Artificial Intelligence thread

Eventine · Mar 1, 2025

Stalled because there was one round of mediocre model releases in a fast moving industry? Come on. The difference between what we have today with o1, o3-mini, Claude 3.7, Deep Seek, Grok 3, and what we had two years ago with Chat GPT 4, is night and day. Reasoning models are the most recent break through and they happened less than a year ago. Deep Seek's performance break throughs were less than a month ago. This speed of innovation is rare in any industry, and we shouldn't assume it's "stalled" just because nobody has made a breakthrough in the last month.

Also, if you haven't already, go try the Sesame demo. That's a new frontier being opened just yesterday in the open source world.

Legume7 · Mar 1, 2025

Sesame is very impressive, but it is not a frontier model. It is in a different category from the models I referred to. Frontier models do not refer to opening up a new frontier, they refer to being at the frontier of performance. No USA lab has made a breakthrough since o1 came out 6 months ago. Even o1 was unprofitable, and I already mentioned how OpenAI deemed o3 to be so commercially infeasible they had to cancel it. GPT-4.5, the only other product they relased, is also a failure. You can perform the above exercise with any USA lab. This absolutely qualifies as "stalling."

Of course, it's possible that the one of the big USA labs makes a crazy breakthrough. But the level of breakthrough needed to justify their existing valuations is so astronomical that I consider it very unlikely (but not impossible). The main reason is their attitude.
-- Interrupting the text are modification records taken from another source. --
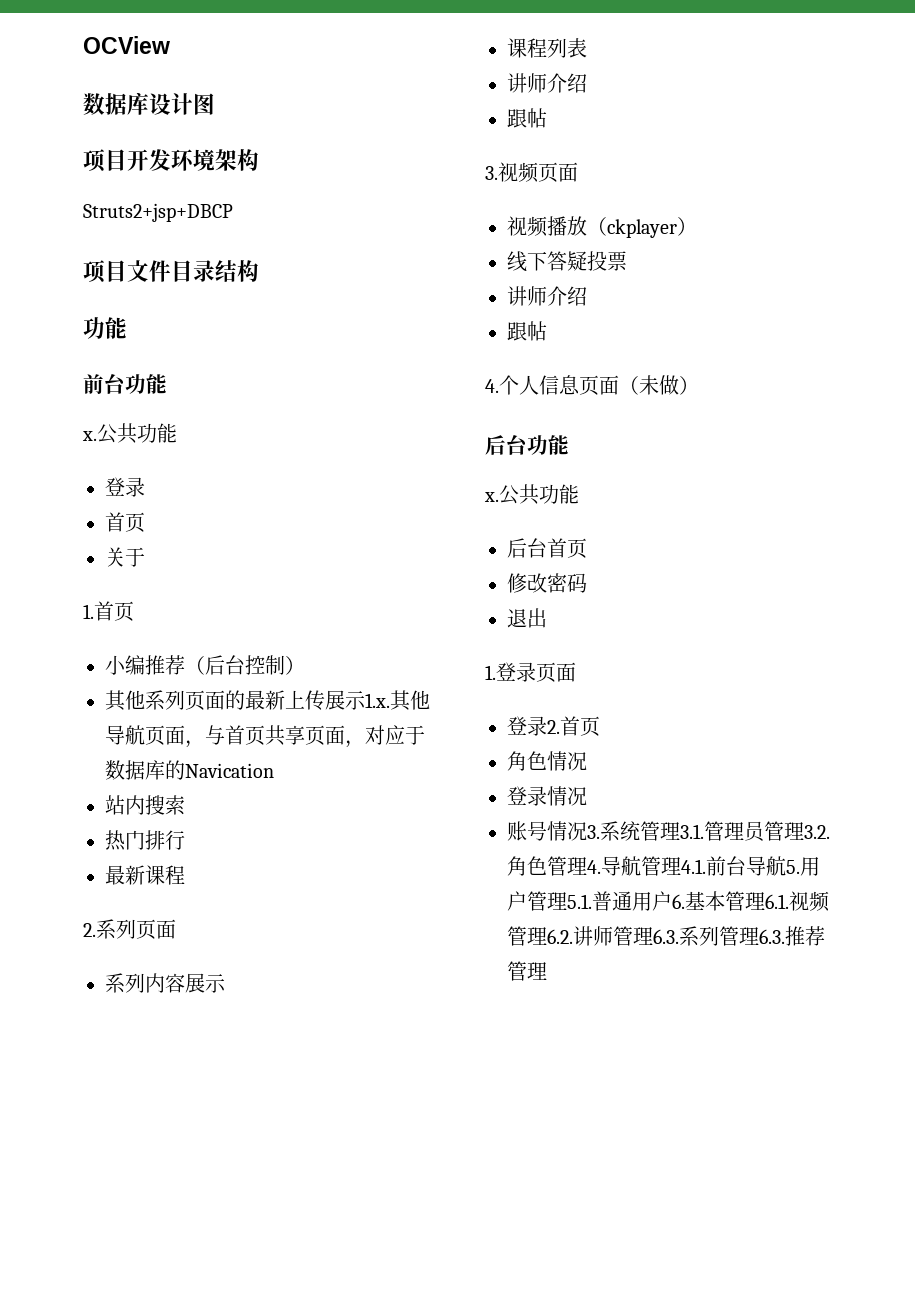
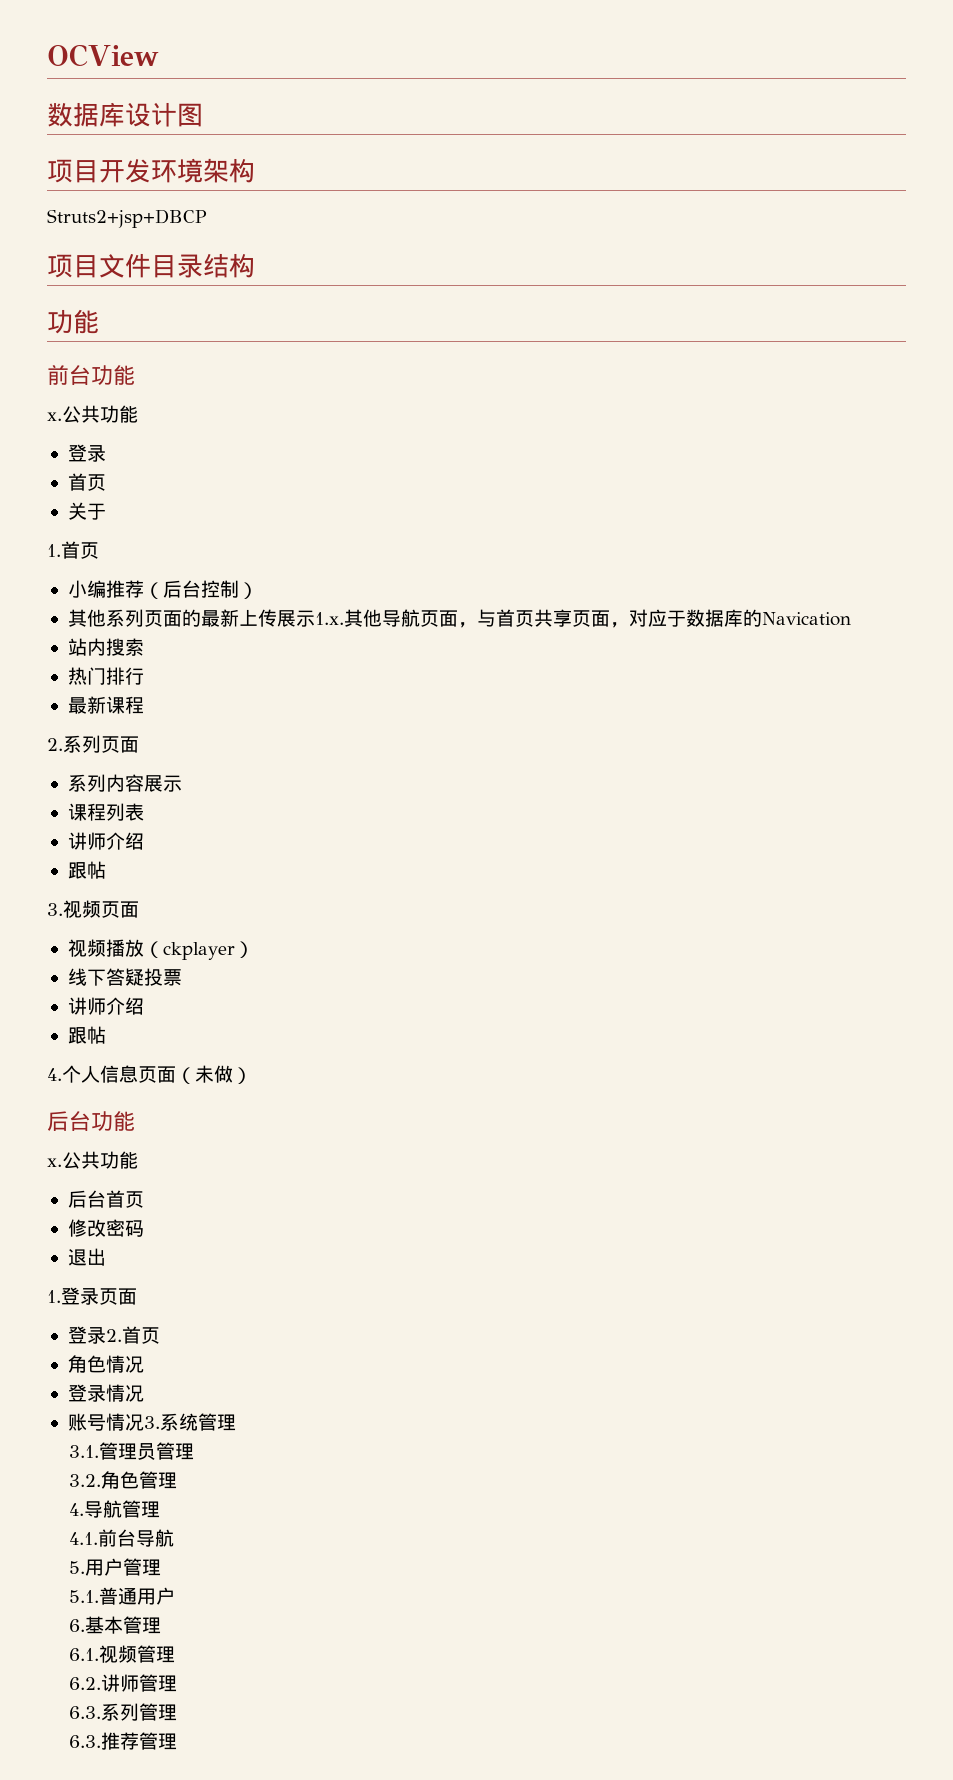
(680, 831) none -> (236, 1422) //
(804, 831) none -> (195, 1451) //
(587, 866) none -> (178, 1480) //
(681, 866) none -> (161, 1509) //
(786, 866) none -> (175, 1538) //
(567, 901) none -> (162, 1567) //
(672, 901) none -> (176, 1596) //
(765, 901) none -> (162, 1625) //
(547, 936) none -> (176, 1654) //
(653, 936) none -> (178, 1683) //
(759, 936) none -> (178, 1712) //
They are still obsessed with stacking more and more GPUs to brute-force their way to AGI when it is clear that avenue isn't effective anymore (see GPT-4o to GPT-4.5 and o1 to o3).

On the contrary, last month, both DeepSeek and kimi independently found out how to use RL alone to improve reasoning. DeepSeek also made numerous breakthroughs in infrastructure, and showed today that it is profitable beyond a shadow of a doubt.
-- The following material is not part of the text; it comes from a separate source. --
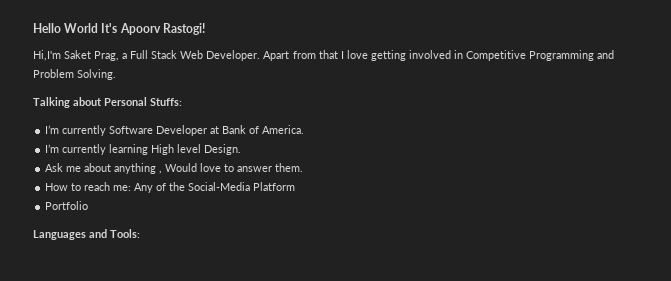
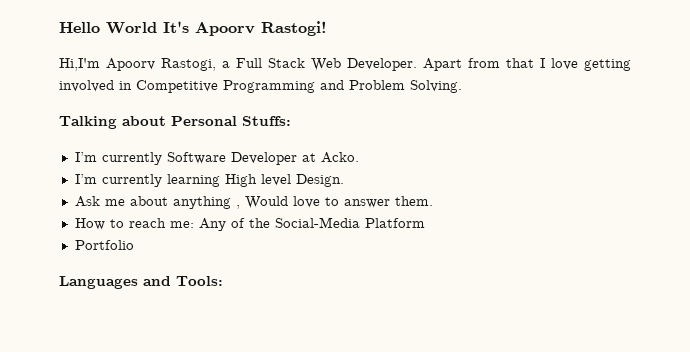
[64,50,120,61] Saket Prag, -> [106,58,216,71] Apoorv Rastogi,
[222,125,305,134] Bank of America. -> [320,152,359,163] Acko.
siegecrossbow · Mar 1, 2025

siegecrossbow said:
It will go to CHAD-Xi-PT.

Please, Log in or Register to view URLs content!
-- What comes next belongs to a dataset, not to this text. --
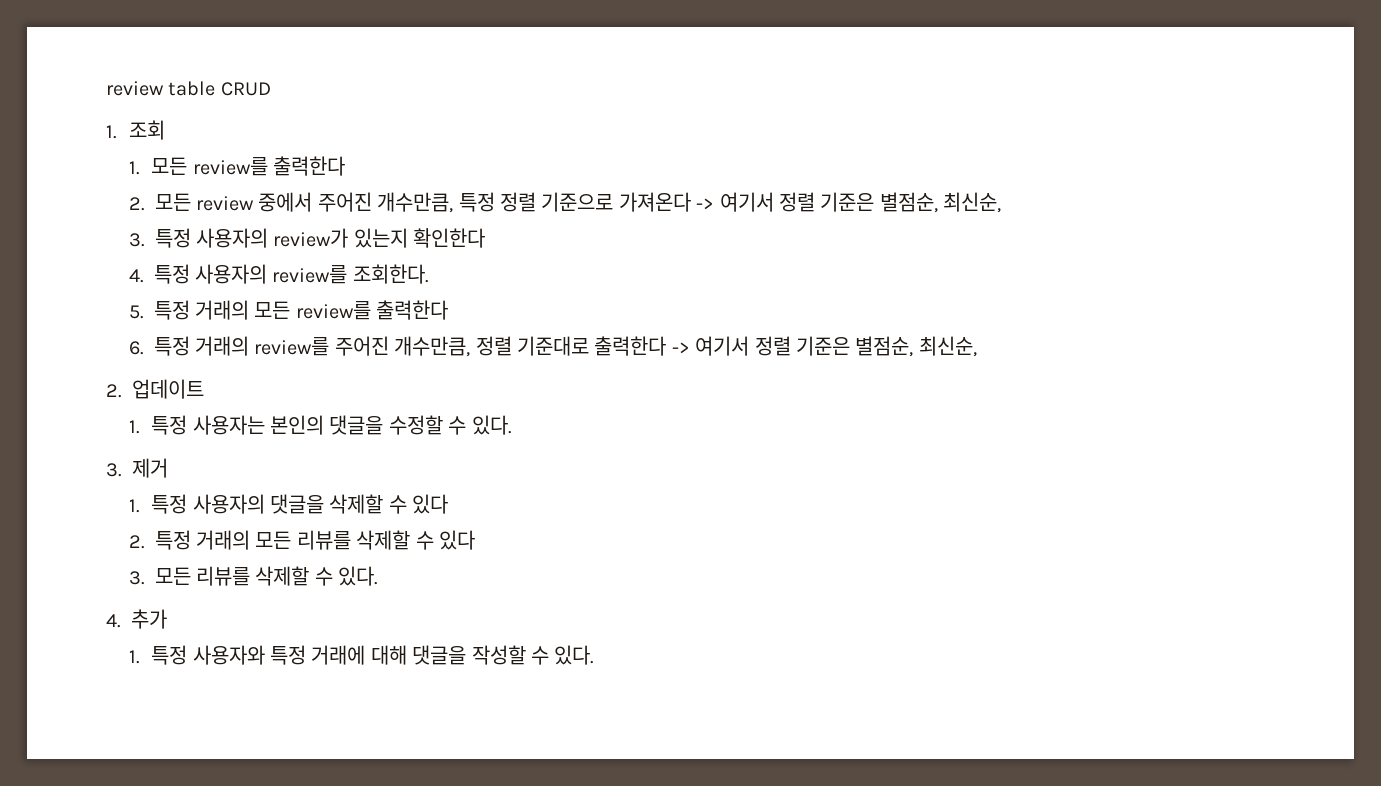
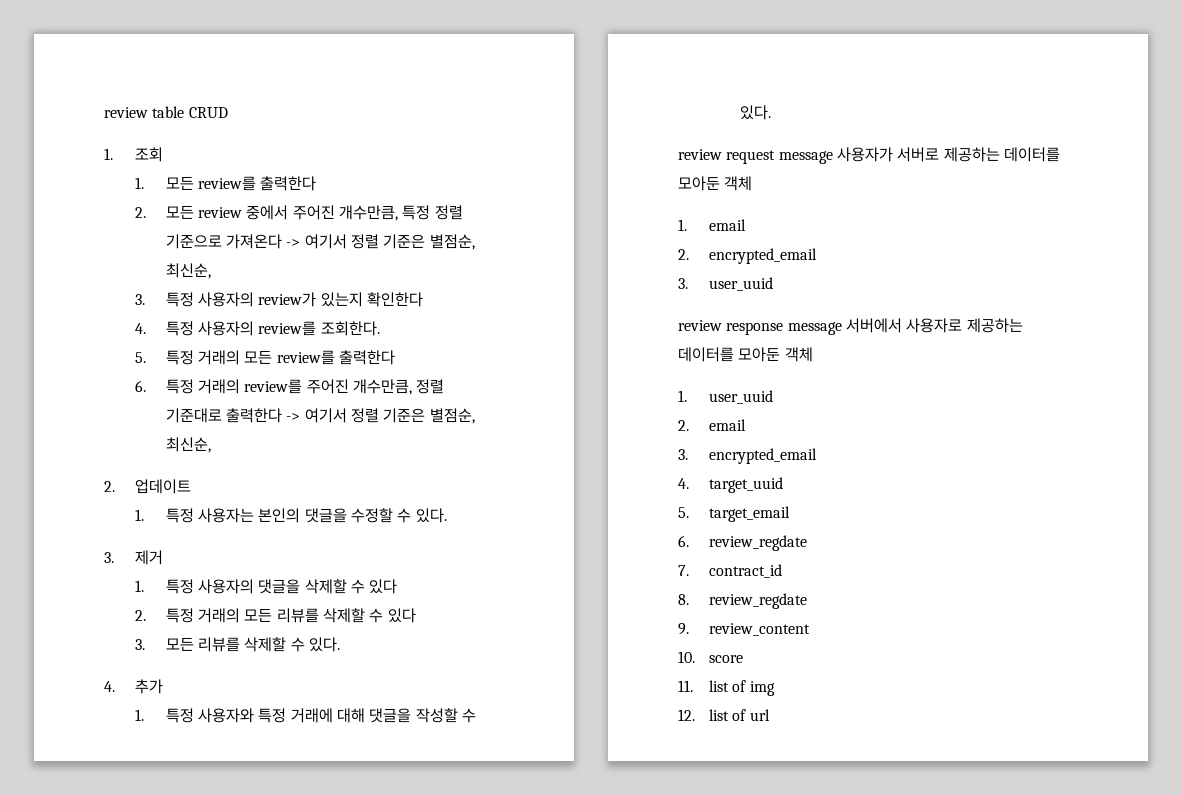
(595, 655) none -> [678,147,1060,164] [678,176,753,191] [678,219,746,231] [678,248,817,264] [678,277,773,291] [678,318,1023,335] [678,347,813,362] [678,390,773,404] [678,419,746,431] [678,448,817,464] [678,477,783,493] [678,506,790,522] [678,535,807,551] [678,564,782,578] [678,593,807,609] [678,623,810,636] [678,651,743,663] [678,680,775,696] [678,709,770,721] // review request message 사용자가 서버로 제공하는 데이터를 모아둔 객체 // 1. email // 2. encrypted_email // 3. user_uuid // review response message 서버에서 사용자로 제공하는 데이터를 모아둔 객체 // 1. user_uuid // 2. email // 3. encrypted_email // 4. target_uuid // 5. target_email // 6. review_regdate // 7. contract_id // 8. review_regdate // 9. review_content // 10. score // 11. list of img // 12. list of url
From Hohhot in northern China’s Inner Mongolia Autonomous Region to Guangzhou in the southern Guangdong province, cities across China are rolling out DeepSeek-powered AI within cloud platforms to automate governance, handling everything from administrative paperwork to public service requests.

9dashline · Mar 1, 2025

Legume7 said:
Coping and seething from an OpenAI research scientist:
https://twitter.com/i/web/status/1895876331495477615

Every American lab has shown their hand post R1, and none managed to convince. At this point, the entire $10T+ house of cards is going to start coming down once R2 is released in March/April (likely April).

OpenAI is screwed the most. Their largest investor is Microsoft, whose largest source of revenue is from Azure (cloud). Azure is already serving DeepSeek V3/R1 and will have to implement DeepSeek's latest optimizations as a matter of basic market economics. But doing so would increase DeepSeek's market share and damage the perception of Microsoft as an AI leader, which is what their ~$3T valuation is based off of. GPT-4.5 is a flop, and OpenAI were caught lying on the model card multiple times. First, they compared GPT-4.5 to o1-mini, but referred to it as the full o1. They also claimed a 10x increase in training efficiency, but removed the claim once people pointed out it was incompatible with their token costs. o3 was so computationally expensive ($3000 per query on highest thinking time) that they cannot release it as a standalone model, instead having to fold it into GPT-5. They were also caught cheating the FrontierMath benchmark last month.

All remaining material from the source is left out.